Eran las cuatro de la mañana y ya se había frustrado su deseo de conciliar el sueño. La taza de café a medio tomar en la mesita de luz estaba casi tan fría como su corazón. El viento acariciaba las cortinas en el intento de barrer algún resto de angustia que él no hubiera podido ocultar a tiempo, que hubiese podido quedar a la vista de todos, y estaba claro que, en una sociedad tan enferma como a la que él pertenecía, exponer las angustias no era conveniente, sobre todo si lo único que quería era amor, quedándole como última opción la de presentar una sonrisa estúpida, reflejando algo que en él no existía.
Flexionó el torso para levantarse y sonrió, pues la locura que arrastraba consigo la ráfaga de aire que ya se fugaba por la ventana tenía un dejo compulsivo, irracional; venía de la ciudad. Sus dientes parecían marchitos de tanto abrazarse el humo a ellos, y eran un reflejo del resto de su cara, como golpeada, y su mundo. No era un panorama muy bonito, pero tampoco importaba adonde se mirara, pues todas las perspectivas iban del gris al negro; era la realidad. Calzó sus Converse viejas y salió.
Enfrentar un nuevo día no era una decisión sencilla, sobre todo si sabía que, al comenzar tan temprano, iba a ser una lucha larguísima hasta caer nuevamente en su ataúd de sábanas sedosas. Pidió a quien lo escuchara que el reloj se apurase. La calle ya no tenía hojas, el viento las había barrido. La iluminación era tan pésima como de costumbre, de modo que la caminata por la vereda se dio en una callada penumbra, que lo mantuvo pensativo de qué haría ese lunes de incipiente madrugada. Estaba solo, a pesar de la gente. Las flores eran grises y los semáforos le recordaban a una televisión que quedó prendida transmitiendo un thriller que ya nadie miraba, como una ruleta de la muerte sin importancia; y los autos pasaban, bólidos y él sin mirarlos. ¿Para qué perder tiempo, verdad? El tiempo que para él era una goma que nunca se dejaba de estirar, para el resto era una estrella fugaz imperdible.
Cuando por fin sintió que había llegado a su destino, trató de terminar de convencerse, y el fracaso lo hizo sentirse más cobarde aún. El río se veía hermoso desde ese puente antiguo. Incluso le dio ganas de fotografiarlo, para que quedara en la memoria de quien encontrase la cámara algún día, si es que alguien decidiera frenar para desperdiciar unos segundos de su vida mirando desde la cornisa la infinidad de ese abismo de agua.

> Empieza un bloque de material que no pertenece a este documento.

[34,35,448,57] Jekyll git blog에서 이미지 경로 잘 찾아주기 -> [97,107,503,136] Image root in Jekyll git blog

Separó el pie del borde, y los instantes en el aire eran una verdadera maravilla. Conque así se sentía volar. El último segundo fue interrumpido por un golpe, con una pared de agua que se interponía entre su salto al vacío y la tercera dimensión, que ya lo extrañaba. Comenzó a nadar, buscando el roce final de esa belleza marina, de esas imágenes borrosas y de esa luz que se veía a lo lejos, posando sobre el fondo del río.
Un remolino de blancura y burbujas comenzó a sacudirlo, paseándolo por cada rincón de la eternidad en un instante increíble lleno de adrenalina. Al abrir los ojos se sintió distinto. Las calles relucían, así como las sonrisas que caminaban por ellas. El cielo azul reflejaba la fe, y el sol era muy agradable. En una esquina no muy lejana posaba una flor, que más que una flor era una mujer, que lo llamaba con la mano, pero lo confundía; jamás había sentido eso. Cada paso era un escalón al goce.

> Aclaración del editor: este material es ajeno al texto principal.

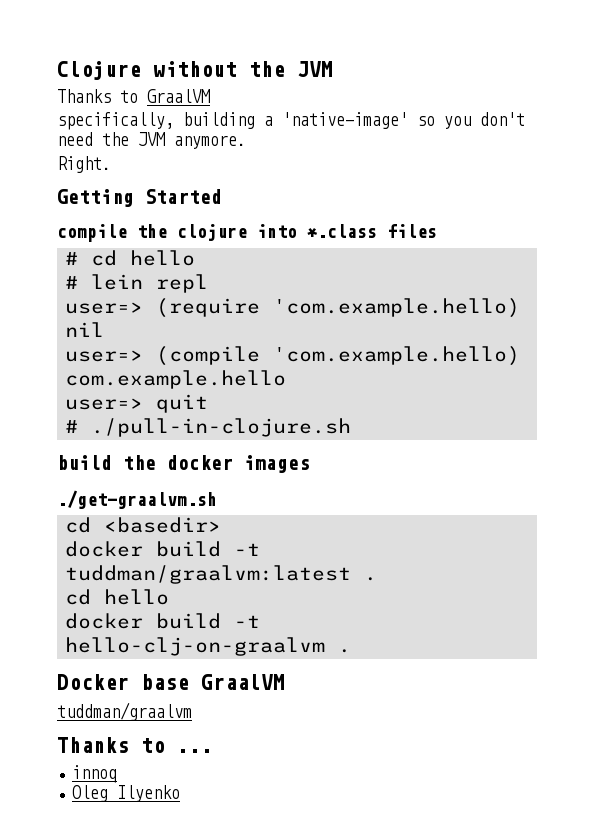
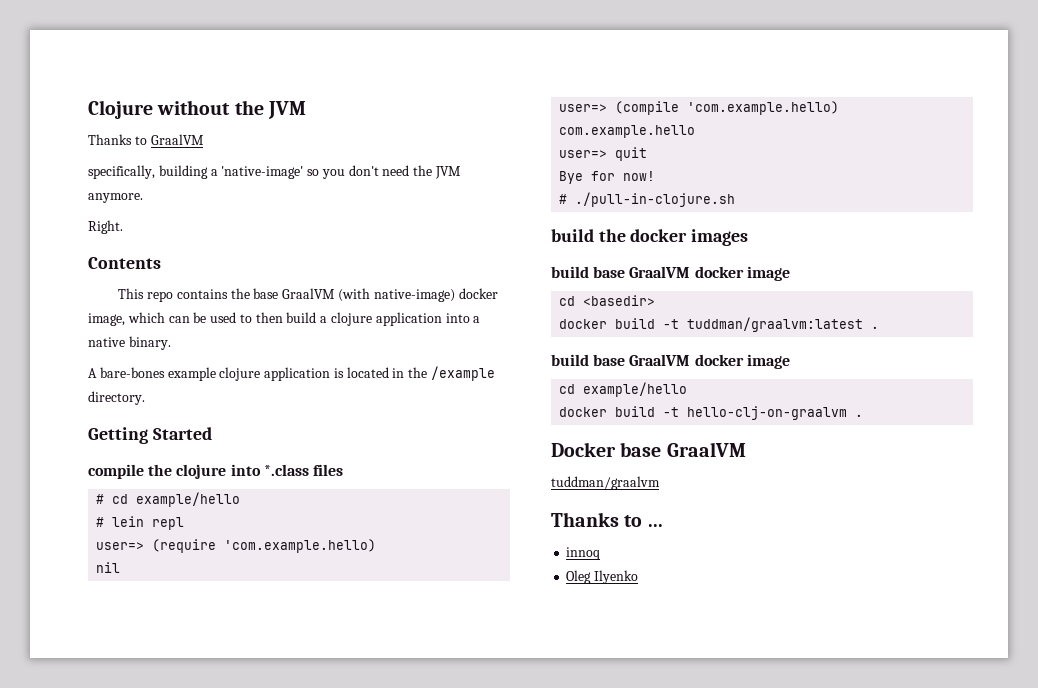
(111, 164) none -> [88,257,161,269] [118,288,498,302] [88,312,481,326] [88,336,171,350] [88,366,496,381] [88,391,145,405] // Contents // This repo contains the base GraalVM (with native-image) docker image, which can be used to then build a clojure application into a native binary. // A bare-bones example clojure application is located in the /example directory.
[130,250,196,266] hello -> [136,492,241,507] example/hello
(209, 403) none -> [559,171,656,184] // Bye for now!
[57,490,217,509] ./get-graalvm.sh -> [551,266,790,281] build base GraalVM docker image
[65,589,170,605] // cd hello -> [551,354,790,369] [559,382,688,397] // build base GraalVM docker image // cd example/hello

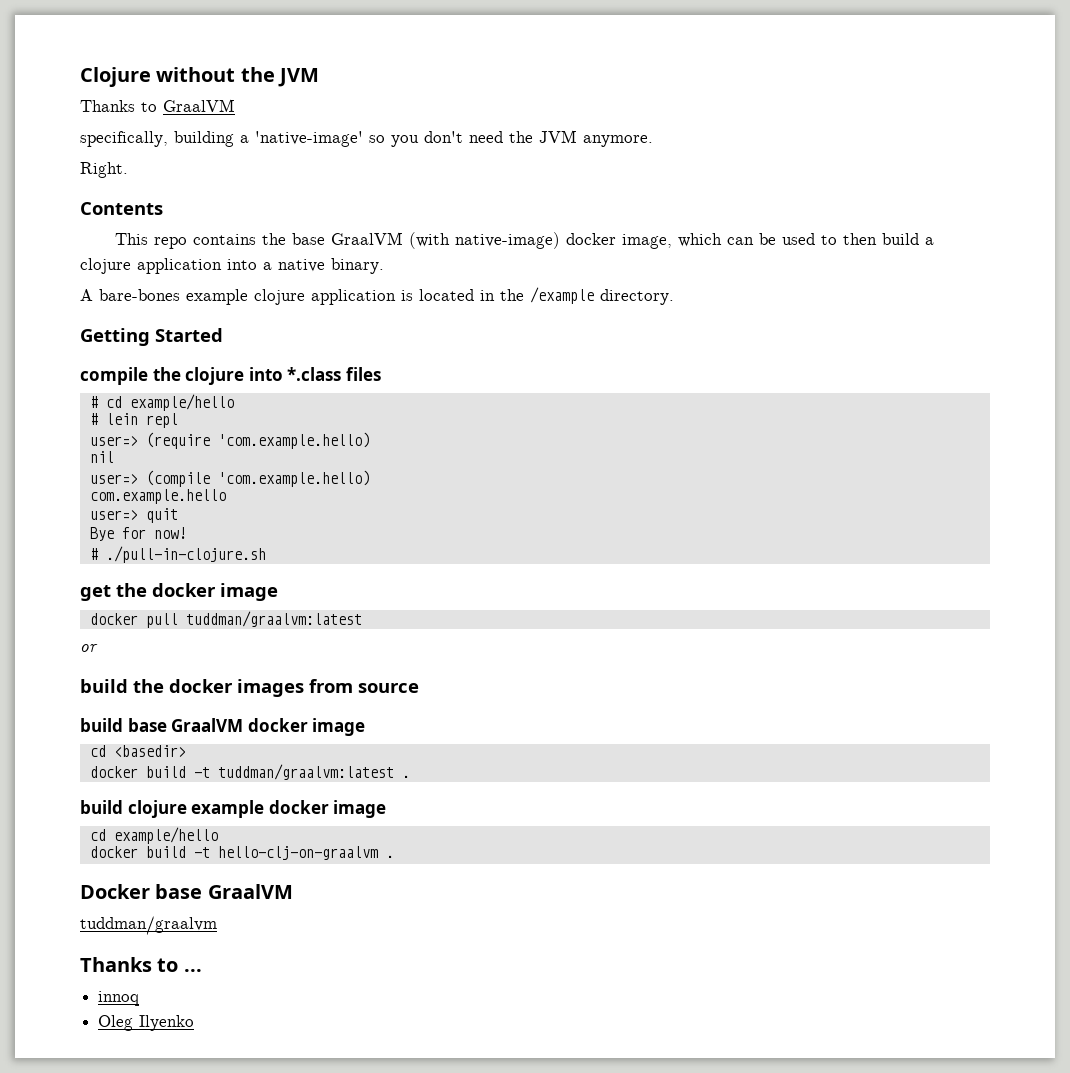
(736, 199) none -> [80,583,278,601] [89,611,362,628] [80,644,98,652] // get the docker image // docker pull tuddman/graalvm:latest // or
(749, 237) none -> [309,679,419,693] from source
[593,354,691,366] base GraalVM -> [127,800,265,818] clojure example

Inhaló coraje y llegó a quien lo esperaba. Al tocarse sus manos, una ráfaga de luz recorrió sus venas, y en un instante sus labios se acariciaban con un amor que parecía tener años de historia (o tal vez espera), redefiniendo para siempre la palabra amor. No dudó ni un segundo antes de apropiarse de ese ahora y dejar atrás su pasado opaco. Millones de recuerdos se quebraron en su cara, y su memoria se abrió, dejándole recordar para adelante, ganando esa capacidad que las mentes cortas y apuradas subestiman. Fue un futuro hermoso, pero corto. Tal vez ni siquiera existió. De esos tonos se pintaba su cabeza en los instantes previos a que su corazón exhalara aire gris por última vez.